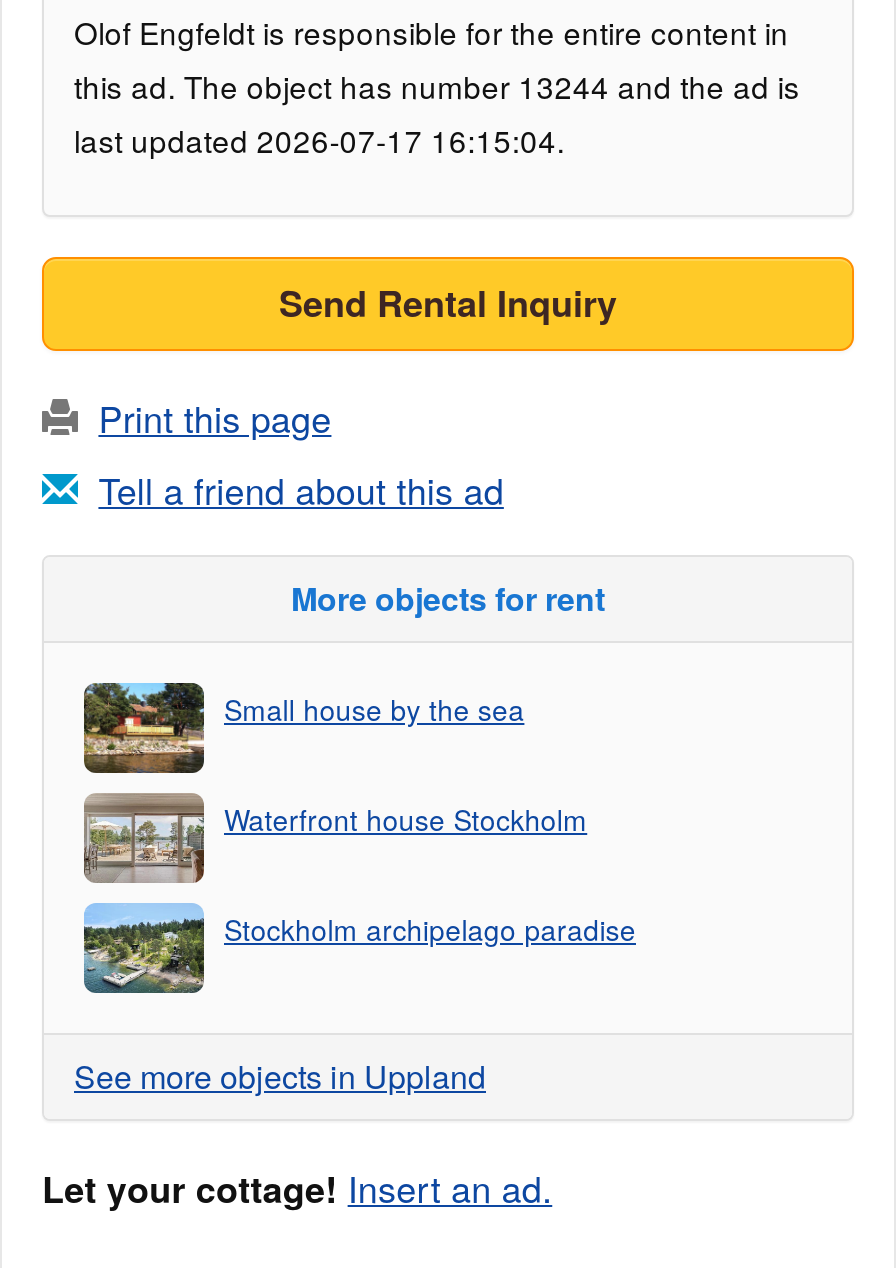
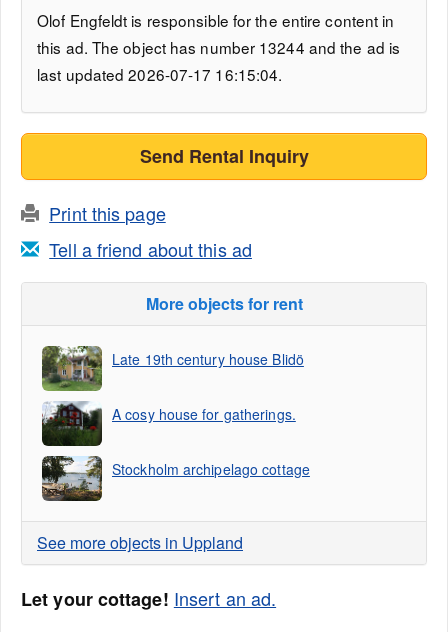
- [image]
- Small house by the sea
+ [image]
+ Late 19th century house Blidö

- [image]
- Waterfront house Stockholm
+ [image]
+ A cosy house for gatherings.

- [image]
- Stockholm archipelago paradise
+ [image]
+ Stockholm archipelago cottage
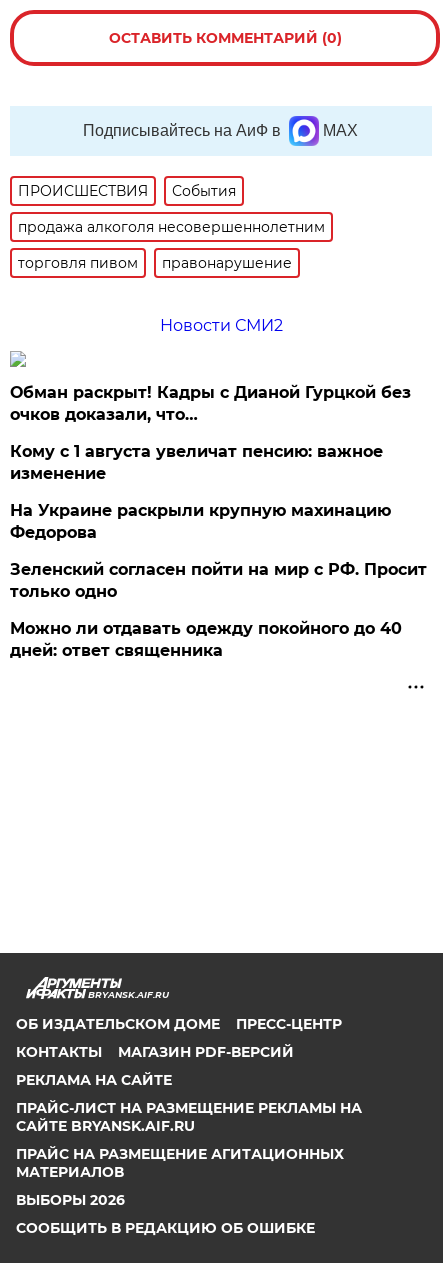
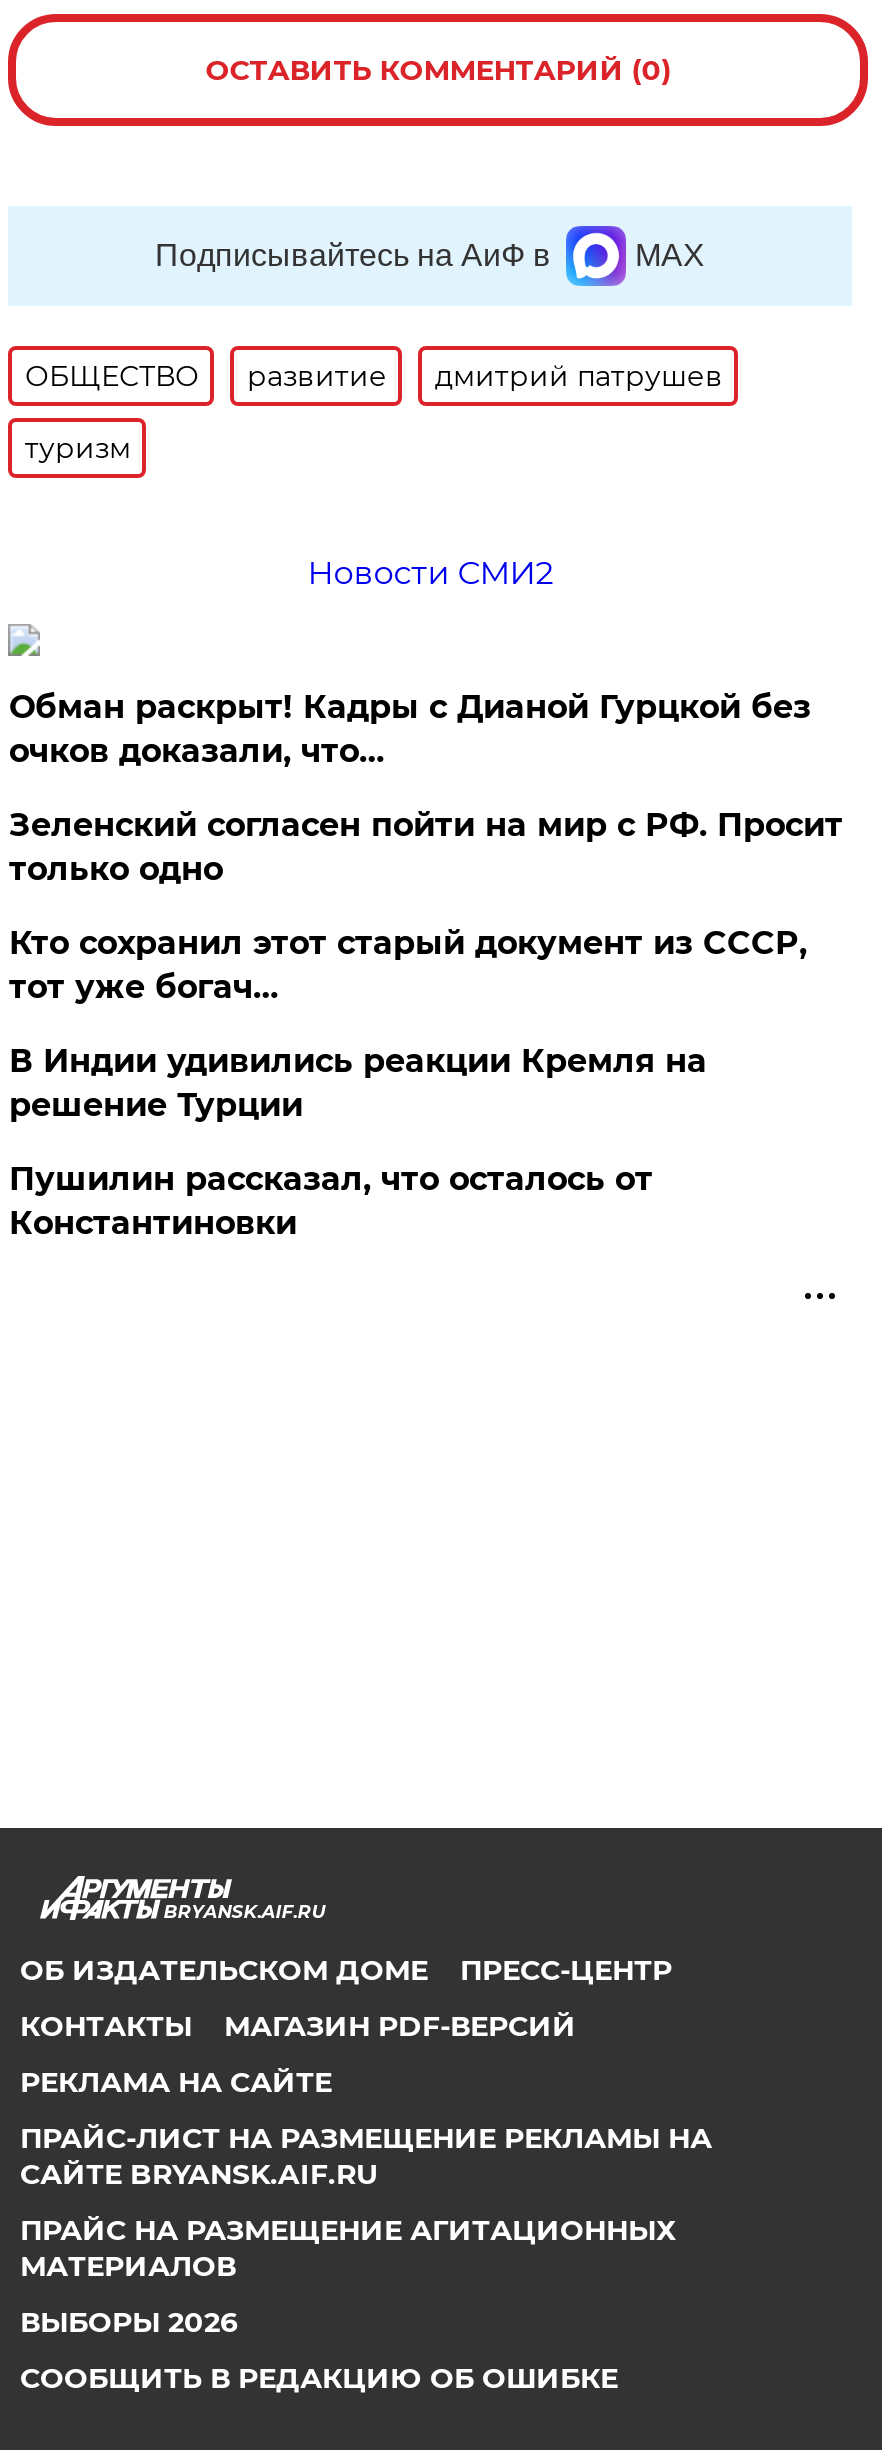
- ПРОИСШЕСТВИЯ
- События
- продажа алкоголя несовершеннолетним
- торговля пивом
- правонарушение
+ ОБЩЕСТВО
+ развитие
+ дмитрий патрушев
+ туризм

- Кому с 1 августа увеличат пенсию: важное
- изменение
- На Украине раскрыли крупную махинацию
- Федорова

moved up: Зеленский согласен пойти на мир с РФ. Просит | только одно

- Можно ли отдавать одежду покойного до 40
- дней: ответ священника
+ Кто сохранил этот старый документ из СССР,
+ тот уже богач…
+ В Индии удивились реакции Кремля на
+ решение Турции
+ Пушилин рассказал, что осталось от
+ Константиновки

==*==

DESCRIPTION OF THE TASK:
Among the entries above, which lines include "Stockholm"? List them all.

ANSWER SPACE:
- Waterfront house Stockholm
- Stockholm archipelago paradise
+ Stockholm archipelago cottage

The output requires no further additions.